His death was confirmed by President Adama Barrow, who said that Jawara made Gambia “a champion of internatio­nal peace, justice and human rights.” Local media reported that he died at his home in the coastal suburb of Fajara.

Jawara was considered the founding father of Gambia, a narrow country of 2 million dominated by the Gambia River and surrounded on three sides by Senegal. Modest and self-deprecatin­g, he was raised in the nation’s rugged interior and went on to survive a bloody rebellion before being deposed by another coup in 1994.

For seven years, he watched from exile in London as his successor, Yahya Jammeh, steered the country toward the strongman-style rule Jawara had rejected for so long. He was eventually allowed to come home, where he settled with his two wives – legally recognized in Gambia – into a role as an elder statesman and national icon, celebratin­g Gambia’s 50th anniversar­y and the recent return to democracy.

The Scottish-educated Jawara was said to be Gambia’s only veterinari­an when he began working in the mid-1950s for the British colonial government. “There’s not a cow in the Gambia that doesn’t know me personally,” he once said. That connection to the countrysid­e, and to the civil servants laboring alongside him, helped launch his political career just as independen­ce movements were taking hold across the continent.

Jawara became a leader of the People’s Progressiv­e Party, was elected to Gambia’s House of Representa­tives in 1960 and became prime minister and head of government two years later.

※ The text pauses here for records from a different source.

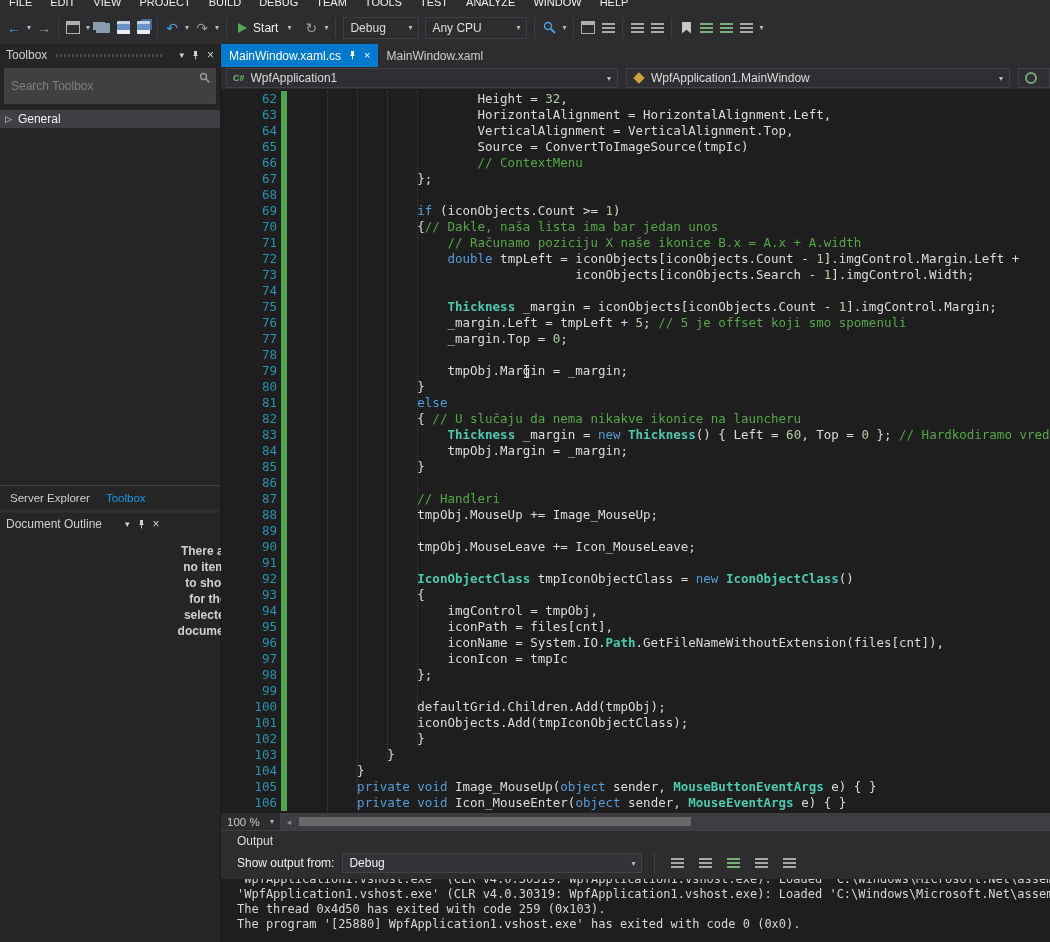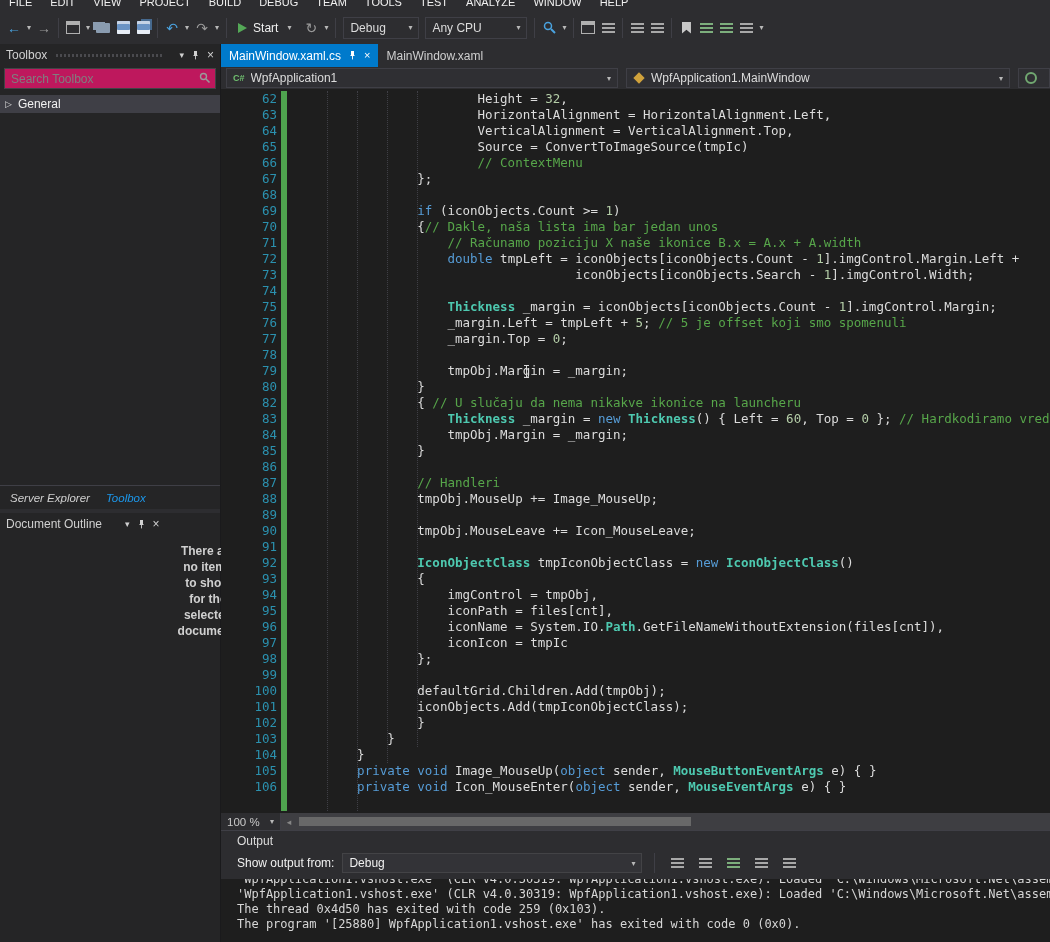--- a/index.html
+++ b/index.html
@@ -35,28 +35,28 @@
   .main{flex:1;display:flex;min-height:0;}
   
   .sidebar{width:220px;flex:0 0 auto;background:#252526;display:flex;flex-direction:column;border-right:1px solid #1a1a1c;}
   .panel-toolbox{height:465px;flex:0 0 auto;display:flex;flex-direction:column;}
   .panel-docoutline{flex:1;display:flex;flex-direction:row;min-height:0;}
   .panel-header{height:22px;flex:0 0 auto;display:flex;align-items:center;padding:0 6px;color:#d0d0d0;}
   .grip{flex:1;height:5px;margin:0 8px;background-image:radial-gradient(#4a4a4e 1px,transparent 1.3px);background-size:4px 5px;}
   .ph-icon{color:#d0d0d0;font-size:9px;margin-left:7px;display:flex;align-items:center;}
   .ph-icon.x{font-size:12px;}
   .searchwrap{position:relative;margin:2px 4px 6px;}
-  .searchwrap input{width:100%;box-sizing:border-box;height:21px;background:#be185d;border:1px solid #434346;
+  .searchwrap input{width:100%;box-sizing:border-box;height:36px;background:#404040;border:1px solid #434346;
           color:#e0e0e0;font:12px "Liberation Sans",sans-serif;padding:0 24px 0 6px;outline:none;}
   .searchwrap input::placeholder{color:#7f7f7f;}
   .mag{position:absolute;right:5px;top:4px;}
   .category-row{height:18px;display:flex;align-items:center;gap:6px;padding:0 5px;background:#3f3f46;color:#f1f1f1;}
   .cat-chev{font-size:9px;color:#dcdcdc;}
   .spacer{flex:1;}
-  .bottom-tabs{height:23px;flex:0 0 auto;display:flex;align-items:center;padding-left:2px;border-top:1px solid #3f3f46;font-style:italic;}
+  .bottom-tabs{height:23px;flex:0 0 auto;display:flex;align-items:center;padding-left:2px;border-top:1px solid #3f3f46;}
   .btab{padding:4px 8px;font-size:11.5px;color:#d0d0d0;}
   .btab.active{color:#1c97ea;}
   .hsplit{height:4px;background:#2d2d30;flex:0 0 auto;}
   .empty-msg{margin:30px 12px 0;text-align:center;color:#d0d0d0;line-height:16px;font-weight:bold;}
   
   .rightcol{flex:1;display:flex;flex-direction:column;min-width:0;}
   
   .tabbar{height:23px;flex:0 0 auto;background:#2d2d30;display:flex;align-items:stretch;}
   .etab{display:flex;align-items:center;gap:7px;padding:0 8px;font-size:12px;color:#cfcfcf;}
   .etab.active{background:#007acc;color:#fff;}
@@ -321,20 +321,21 @@
             <div class="code-line"><span class="ln">71</span><span class="lt"><span class="s-c">                // Računamo poziciju X naše ikonice B.x = A.x + A.width</span></span></div>
             <div class="code-line"><span class="ln">72</span><span class="lt"><span class="s-p">                </span><span class="s-k">double</span><span class="s-p"> tmpLeft = iconObjects[iconObjects.Count - </span><span class="s-n">1</span><span class="s-p">].imgControl.Margin.Left +</span></span></div>
             <div class="code-line"><span class="ln">73</span><span class="lt"><span class="s-p">                                 iconObjects[iconObjects.Search - </span><span class="s-n">1</span><span class="s-p">].imgControl.Width;</span></span></div>
             <div class="code-line"><span class="ln">74</span><span class="lt"></span></div>
             <div class="code-line"><span class="ln">75</span><span class="lt"><span class="s-p">                </span><span class="s-t">Thickness</span><span class="s-p"> _margin = iconObjects[iconObjects.Count - </span><span class="s-n">1</span><span class="s-p">].imgControl.Margin;</span></span></div>
             <div class="code-line"><span class="ln">76</span><span class="lt"><span class="s-p">                _margin.Left = tmpLeft + </span><span class="s-n">5</span><span class="s-p">; </span><span class="s-c">// 5 je offset koji smo spomenuli</span></span></div>
             <div class="code-line"><span class="ln">77</span><span class="lt"><span class="s-p">                _margin.Top = </span><span class="s-n">0</span><span class="s-p">;</span></span></div>
             <div class="code-line"><span class="ln">78</span><span class="lt"></span></div>
             <div class="code-line"><span class="ln">79</span><span class="lt"><span class="s-p">                tmpObj.Margin = _margin;</span></span></div>
             <div class="code-line"><span class="ln">80</span><span class="lt"><span class="s-p">            }</span></span></div>
+            <div class="code-line"><span class="ln">81</span><span class="lt"><span class="s-p">            </span><span class="s-k">else</span></span></div>
             <div class="code-line"><span class="ln">82</span><span class="lt"><span class="s-p">            { </span><span class="s-c">// U slučaju da nema nikakve ikonice na launcheru</span></span></div>
             <div class="code-line"><span class="ln">83</span><span class="lt"><span class="s-p">                </span><span class="s-t">Thickness</span><span class="s-p"> _margin = </span><span class="s-k">new</span><span class="s-p"> </span><span class="s-t">Thickness</span><span class="s-p">() { Left = </span><span class="s-n">60</span><span class="s-p">, Top = </span><span class="s-n">0</span><span class="s-p"> }; </span><span class="s-c">// Hardkodiramo vrednos</span></span></div>
             <div class="code-line"><span class="ln">84</span><span class="lt"><span class="s-p">                tmpObj.Margin = _margin;</span></span></div>
             <div class="code-line"><span class="ln">85</span><span class="lt"><span class="s-p">            }</span></span></div>
             <div class="code-line"><span class="ln">86</span><span class="lt"></span></div>
             <div class="code-line"><span class="ln">87</span><span class="lt"><span class="s-c">            // Handleri</span></span></div>
             <div class="code-line"><span class="ln">88</span><span class="lt"><span class="s-p">            tmpObj.MouseUp += Image_MouseUp;</span></span></div>
             <div class="code-line"><span class="ln">89</span></div>
             <div class="code-line"><span class="ln">90</span><span class="lt"><span class="s-p">            tmpObj.MouseLeave += Icon_MouseLeave;</span></span></div>
             <div class="code-line"><span class="ln">91</span><span class="lt"></span></div>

He was instrument­al in negotiatin­g the country’s 1965 independen­ce, a milestone he celebrated with a mansa bengo – a traditiona­l “gathering of kings” – that included the Duke and Duchess of Kent, guests from some 30 nations and a coterie of “soothsayer­s and standard bearers,” according to the BBC.

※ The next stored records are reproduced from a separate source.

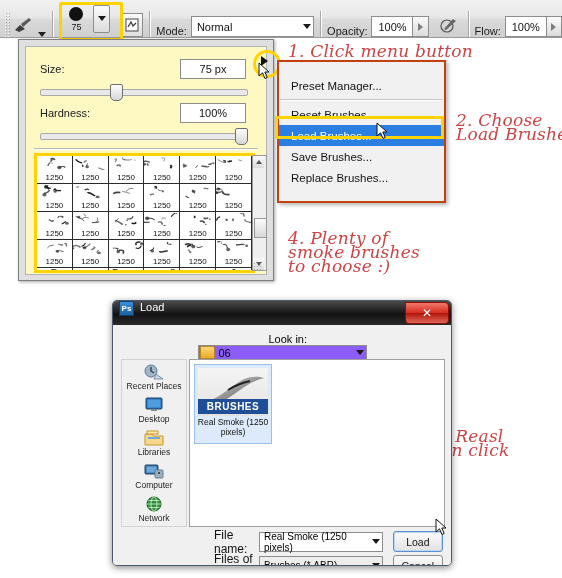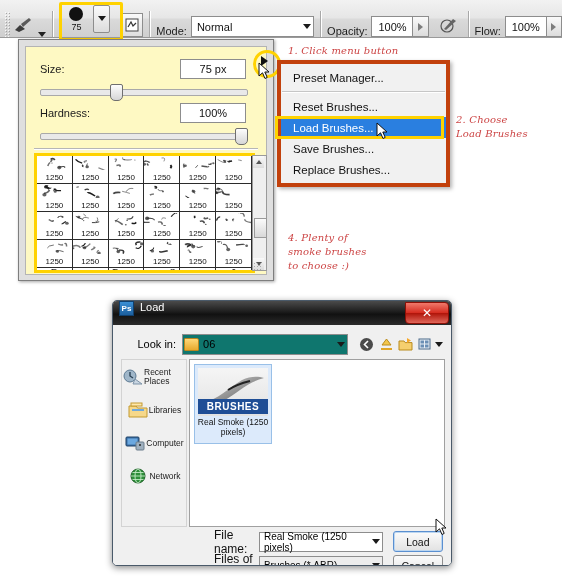--- a/index.html
+++ b/index.html
@@ -102,41 +102,41 @@
   .sc-btn{width:11px;height:12px;display:flex;align-items:center;justify-content:center;background:linear-gradient(180deg,#fafafa,#dcdcdc);}
   .caret-up{width:0;height:0;border-left:3px solid transparent;border-right:3px solid transparent;border-bottom:4px solid #555;}
   .caret-dn-s{width:0;height:0;border-left:3px solid transparent;border-right:3px solid transparent;border-top:4px solid #555;}
   #sc-thumb{position:absolute;left:1px;top:62px;width:11px;height:18px;background:linear-gradient(180deg,#fbfbfb,#d8d8d8);border:1px solid #9a9a9a;}
   #resize-grip{position:absolute;right:3px;bottom:2px;width:10px;height:10px;
     background-image:radial-gradient(#9c9c9c 45%,transparent 46%);background-size:3px 3px;opacity:.8;}
 
   
   #brush-menu{
     left:277px;top:60px;width:165px;
-    background:#f1f1f1;border:4px solid #c2410c;
+    background:#f1f1f1;border:2px solid #c2410c;
     box-shadow:2px 2px 4px rgba(0,0,0,.3);
-    padding:3px 0;
+    padding:13px 0;
   }
   .menu-item{height:21px;display:flex;align-items:center;padding-left:12px;font-size:11.5px;color:#111;}
   .menu-item.sel{background:#2a7fe0;color:#fff;}
   .menu-sep{height:1px;background:#c6c6c6;border-bottom:1px solid #fff;margin:3px 1px;}
   #menu-yellow{position:absolute;left:275px;top:116px;width:169px;height:23px;border:3px solid #ffd200;box-sizing:border-box;pointer-events:none;}
 
   
   #menu-btn-circle{
     left:253px;top:50px;width:22px;height:22px;border:3px solid #ffd200;border-radius:50%;
   }
   #menu-btn-tri{left:261px;top:56px;width:0;height:0;
     border-top:5px solid transparent;border-bottom:5px solid transparent;border-left:7px solid #111;}
 
   
   .anno{
     position:absolute;color:#cc4444;
     font-family:"DejaVu Serif", serif;
-    font-style:italic;font-size:10px;line-height:14px;white-space:pre;
+    font-style:italic;font-size:17px;line-height:14px;white-space:pre;
     letter-spacing:.2px;
   }
 
   
   .cursor{position:absolute;width:13px;height:18px;pointer-events:none;}
 
   
   #load-dialog{
     left:112px;top:300px;width:338px;height:264px;
     background:#f0f0f0;
@@ -151,34 +151,34 @@
   #dlg-icon{width:13px;height:13px;background:linear-gradient(180deg,#3b8fd4,#1c5f9e);border:1px solid #10406e;
     color:#fff;font-size:8px;display:flex;align-items:center;justify-content:center;font-weight:bold;}
   #dlg-title{color:#fff;font-size:11px;margin-left:6px;}
   #dlg-close{
     position:absolute;right:2px;top:1px;width:42px;height:20px;border-radius:0 4px 4px 4px;
     background:linear-gradient(180deg,#f0796b 0%,#d62b1f 50%,#b01409 51%,#e0675a 100%);
     border:1px solid #8d0f06;color:#fff;font-size:12px;
     display:flex;align-items:center;justify-content:center;
   }
   #dlg-body{position:absolute;left:0;top:24px;width:338px;height:240px;background:#f0f0f0;}
-  #lookin-row{position:absolute;left:8px;top:8px;width:322px;height:22px;display:flex;align-items:center;}
+  #lookin-row{position:absolute;left:8px;top:8px;width:322px;height:22px;display:flex;align-items:center;flex-direction:column;}
   #lookin-label{width:56px;text-align:right;font-size:11px;margin-right:6px;}
   #lookin-combo{
-    width:164px;height:19px;background:#0f766e;border:1px solid #8d8d8d;
+    width:164px;height:19px;background:#8b5cf6;border:1px solid #8d8d8d;
     display:flex;align-items:center;padding:0 2px 0 1px;justify-content:space-between;
   }
   #folder-ico{width:13px;height:11px;background:linear-gradient(180deg,#ffd878,#e8a92c);border:1px solid #b9861f;border-radius:1px 2px 1px 1px;margin-right:4px;}
   .nav-ico{width:17px;height:17px;margin-left:3px;display:flex;align-items:center;justify-content:center;}
 
   #places-bar{
     position:absolute;left:8px;top:34px;width:64px;height:166px;
     background:#f0f0f0;border:1px solid #d3d3d3;
   }
-  .place{height:33px;display:flex;align-items:center;justify-content:center;}
+  .place{height:33px;display:flex;flex-direction:column;align-items:center;justify-content:center;}
   .place .pico{width:22px;height:18px;}
   .place .plbl{font-size:8.5px;color:#222;margin-top:1px;line-height:9px;}
 
   #file-view{
     position:absolute;left:76px;top:34px;width:254px;height:166px;
     background:#fff;border:1px solid #a0a0a0;
   }
   #file-item{
     position:absolute;left:4px;top:4px;width:76px;height:78px;
     background:#dceafb;border:1px solid #99c0e8;text-decoration:underline;
@@ -715,20 +715,28 @@
         <div class="place">
           <div class="pico"><svg width="22" height="18" viewBox="0 0 22 18">
               <circle cx="8" cy="8" r="6" fill="#9fb6c9" stroke="#5d7a93"></circle>
               <path d="M8 4v4l3 2" stroke="#2c4356" fill="none" stroke-width="1.4"></path>
               <path d="M13 11 l7 5 H11z" fill="#c9d6e2" stroke="#7d93a8"></path>
             </svg></div>
           <div class="plbl">Recent Places</div>
         </div>
         <div class="place">
           <div class="pico"><svg width="22" height="18" viewBox="0 0 22 18">
+              <rect x="3" y="2" width="16" height="11" rx="1" fill="#2a6fb5" stroke="#19446f"></rect>
+              <rect x="4.5" y="3.5" width="13" height="8" fill="#4e9ede"></rect>
+              <rect x="8" y="13" width="6" height="2" fill="#8a8a8a"></rect>
+            </svg></div>
+          <div class="plbl">Desktop</div>
+        </div>
+        <div class="place">
+          <div class="pico"><svg width="22" height="18" viewBox="0 0 22 18">
               <path d="M2 5 h7 l1.6 2H20v9H2z" fill="#f6d88a" stroke="#c39a31"></path>
               <rect x="4" y="2" width="11" height="3" fill="#ffe8ab" stroke="#c39a31"></rect>
               <rect x="5" y="8" width="12" height="2" fill="#6fa8dc"></rect>
             </svg></div>
           <div class="plbl">Libraries</div>
         </div>
         <div class="place">
           <div class="pico"><svg width="22" height="18" viewBox="0 0 22 18">
               <rect x="2" y="3" width="13" height="9" rx="1" fill="#3b6ea5" stroke="#1e4268"></rect>
               <rect x="3.5" y="4.5" width="10" height="6" fill="#6ba8e0"></rect>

His efforts earned him a knighthood from Queen Elizabeth II, the country’s head of state until a referendum made Gambia a republic and Jawara its first president in 1970. He won handily in subsequent elections and generally drew high marks for overseeing an open political culture and free press, with Washington Post journalist Leon Dash writing in 1980 that Gambia was “the only West African nation to combine unruffled independen­ce with genuine, multiparty democratic government.”

Jawara was later praised by Richard Bourne, director of the New Delhi-based Commonweal­th Human Rights Initiative, who called Gambia “a beacon for human rights in Africa” in a 1994 letter to Britain’s Independen­t newspaper.